### Goal of the exercise
Copy every record exactly, leaving the pictures out.
==============================
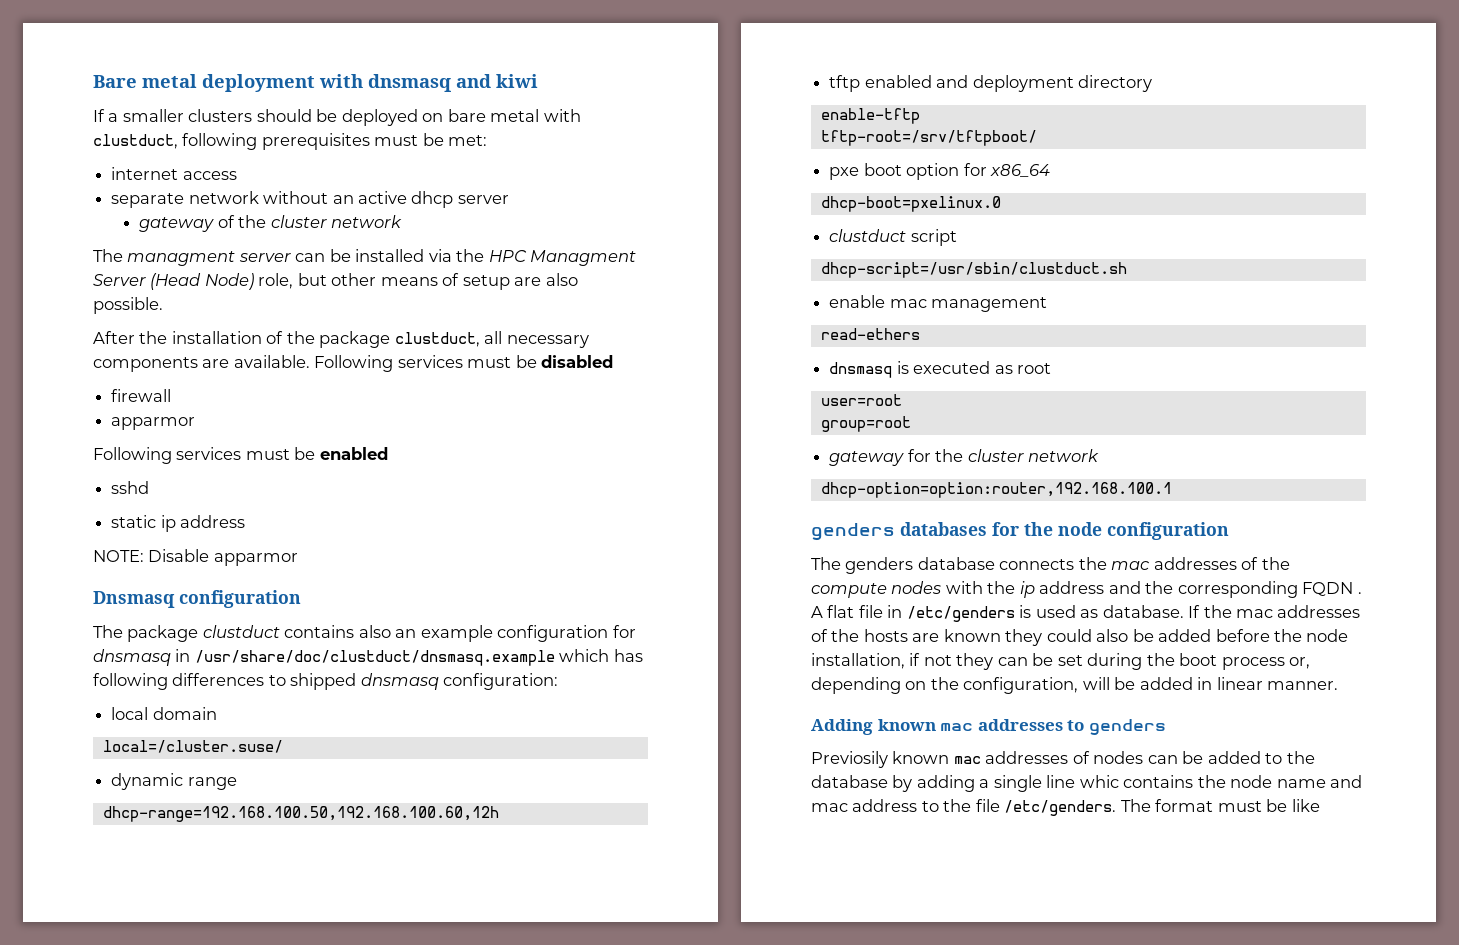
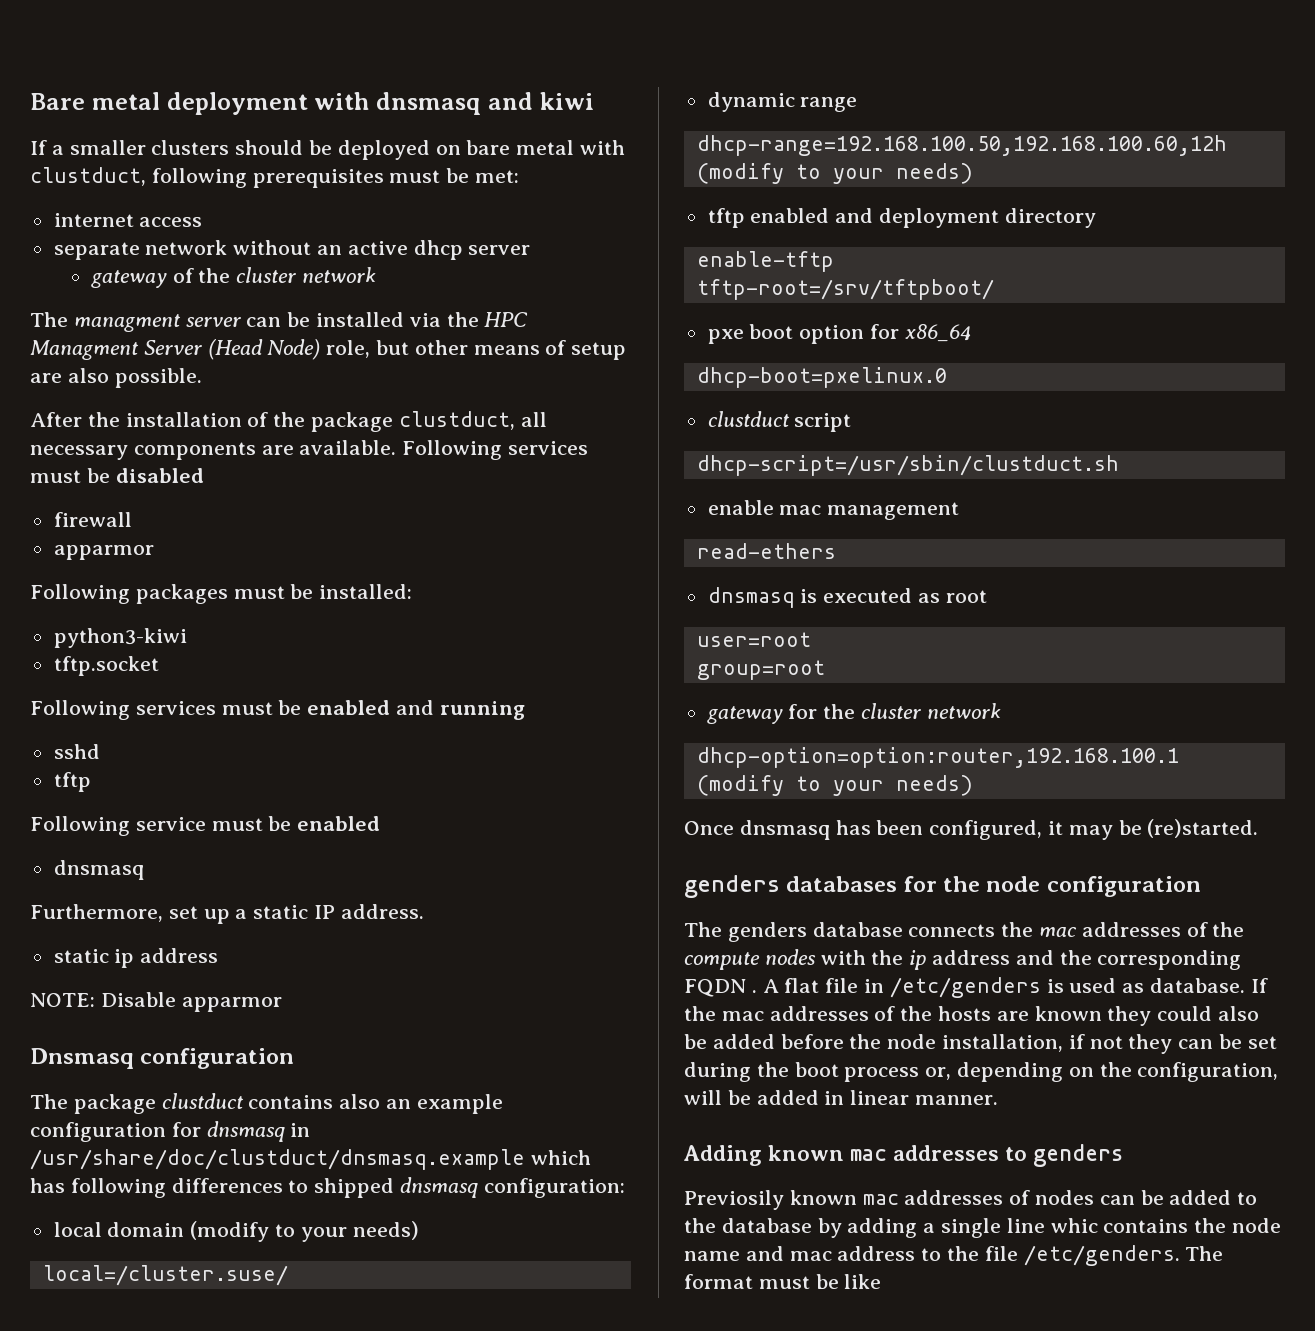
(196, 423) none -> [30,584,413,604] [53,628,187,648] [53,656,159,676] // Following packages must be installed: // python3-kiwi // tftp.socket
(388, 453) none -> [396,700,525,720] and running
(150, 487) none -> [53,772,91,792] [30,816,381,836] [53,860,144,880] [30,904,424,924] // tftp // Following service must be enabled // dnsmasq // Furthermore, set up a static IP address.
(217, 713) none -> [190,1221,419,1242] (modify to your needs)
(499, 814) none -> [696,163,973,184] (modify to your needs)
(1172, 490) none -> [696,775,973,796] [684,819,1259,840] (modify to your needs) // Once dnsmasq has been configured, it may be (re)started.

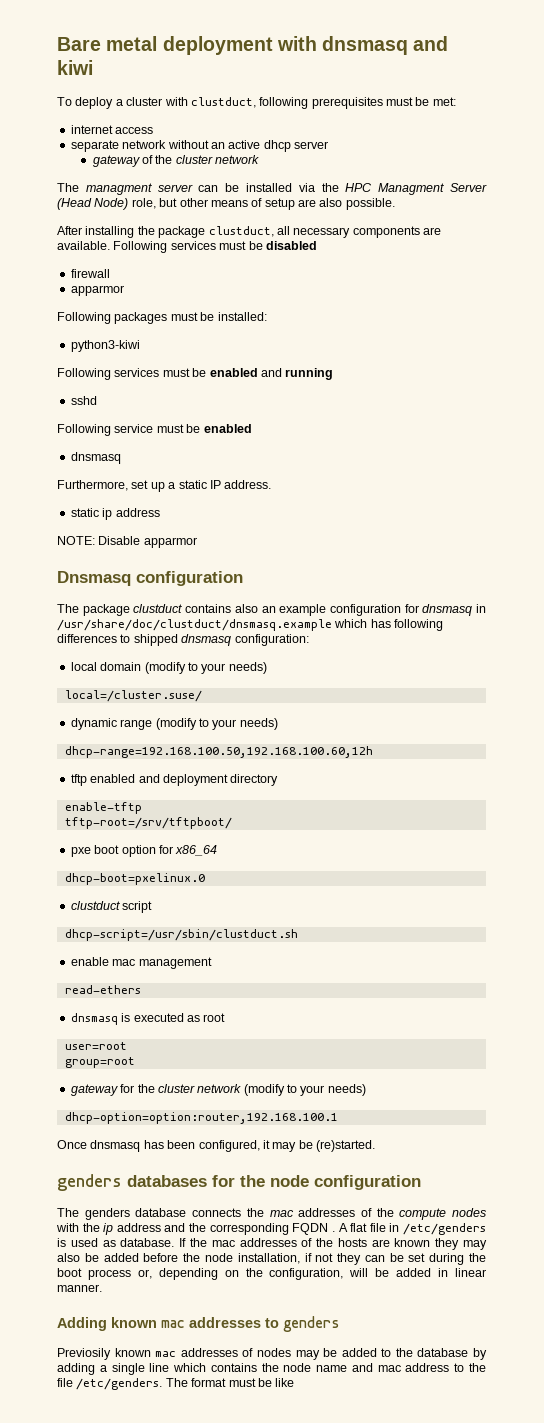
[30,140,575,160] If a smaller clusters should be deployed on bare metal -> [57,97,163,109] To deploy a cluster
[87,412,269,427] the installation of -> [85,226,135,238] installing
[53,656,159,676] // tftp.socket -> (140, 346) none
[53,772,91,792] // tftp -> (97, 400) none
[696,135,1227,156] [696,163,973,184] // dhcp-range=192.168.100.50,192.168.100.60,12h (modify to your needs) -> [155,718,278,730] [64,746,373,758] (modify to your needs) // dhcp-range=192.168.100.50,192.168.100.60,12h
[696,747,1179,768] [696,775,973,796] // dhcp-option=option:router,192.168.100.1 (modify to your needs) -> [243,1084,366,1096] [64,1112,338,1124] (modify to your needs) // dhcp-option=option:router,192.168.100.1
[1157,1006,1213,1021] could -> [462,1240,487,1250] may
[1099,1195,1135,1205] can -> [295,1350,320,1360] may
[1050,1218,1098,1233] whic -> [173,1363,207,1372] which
==============================
### Exercise result
(196, 423) none -> [30,584,413,604] [53,628,187,648] [53,656,159,676] // Following packages must be installed: // python3-kiwi // tftp.socket
(388, 453) none -> [396,700,525,720] and running
(150, 487) none -> [53,772,91,792] [30,816,381,836] [53,860,144,880] [30,904,424,924] // tftp // Following service must be enabled // dnsmasq // Furthermore, set up a static IP address.
(217, 713) none -> [190,1221,419,1242] (modify to your needs)
(499, 814) none -> [696,163,973,184] (modify to your needs)
(1172, 490) none -> [696,775,973,796] [684,819,1259,840] (modify to your needs) // Once dnsmasq has been configured, it may be (re)started.

[30,140,575,160] If a smaller clusters should be deployed on bare metal -> [57,97,163,109] To deploy a cluster
[87,412,269,427] the installation of -> [85,226,135,238] installing
[53,656,159,676] // tftp.socket -> (140, 346) none
[53,772,91,792] // tftp -> (97, 400) none
[696,135,1227,156] [696,163,973,184] // dhcp-range=192.168.100.50,192.168.100.60,12h (modify to your needs) -> [155,718,278,730] [64,746,373,758] (modify to your needs) // dhcp-range=192.168.100.50,192.168.100.60,12h
[696,747,1179,768] [696,775,973,796] // dhcp-option=option:router,192.168.100.1 (modify to your needs) -> [243,1084,366,1096] [64,1112,338,1124] (modify to your needs) // dhcp-option=option:router,192.168.100.1
[1157,1006,1213,1021] could -> [462,1240,487,1250] may
[1099,1195,1135,1205] can -> [295,1350,320,1360] may
[1050,1218,1098,1233] whic -> [173,1363,207,1372] which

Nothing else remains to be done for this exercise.